The territory of the nature reserve is located in the Bouches-du-Rhône department in Provence-Alpes-Côte d'Azur, on the commune of Beaurecueil. Set on the western foot of the Montagne Sainte-Victoire, the site covers 140 ha and consists of the fossil site of Roques-Hautes. The nature reserve includes a central part named "Les Grands Creux" whose penetration is forbidden and a protection area.

==History of the site and reserve==

The site is known since 1947 for its paleontological deposit of dinosaur eggs.

Late Cretaceous Provence was a tropical region, occupied by a fluvio-lacustrine biotope favourable to animal reproduction, notably for the egg-laying of large reptiles, such as turtles, crocodiles and dinosaurs. The site was classified as early as 1964, under the law of 1930.

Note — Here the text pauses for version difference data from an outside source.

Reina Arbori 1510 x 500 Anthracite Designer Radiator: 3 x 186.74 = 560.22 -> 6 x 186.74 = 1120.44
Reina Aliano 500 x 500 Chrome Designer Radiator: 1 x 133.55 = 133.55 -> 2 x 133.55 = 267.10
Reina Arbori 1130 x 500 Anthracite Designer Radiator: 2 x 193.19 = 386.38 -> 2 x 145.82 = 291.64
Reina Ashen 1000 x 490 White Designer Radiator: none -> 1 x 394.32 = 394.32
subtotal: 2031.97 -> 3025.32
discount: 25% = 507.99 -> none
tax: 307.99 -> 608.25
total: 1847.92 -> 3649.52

==Ecology (biodiversity, ecological interest, etc.)==

The principal interest of the site is paleontological, due to the presence of the dinosaur eggs fossil deposits, one of the few of such fossil sites in the world.

===Roques-Hautes fossil site===

The Roques-Hautes fossil site is a deposit of dinosaur eggs, located near the Montagne Sainte-Victoire in the commune of Beaurecueil, in the Argiles et Grès à Reptiles Formation. It was uncovered in 1952 by Raymond Dughi and François Sirugue, respectively curator and assistant curator of the Museum d'Histoire Naturelle Aix-en-Provence. It dates from the Late Cretaceous.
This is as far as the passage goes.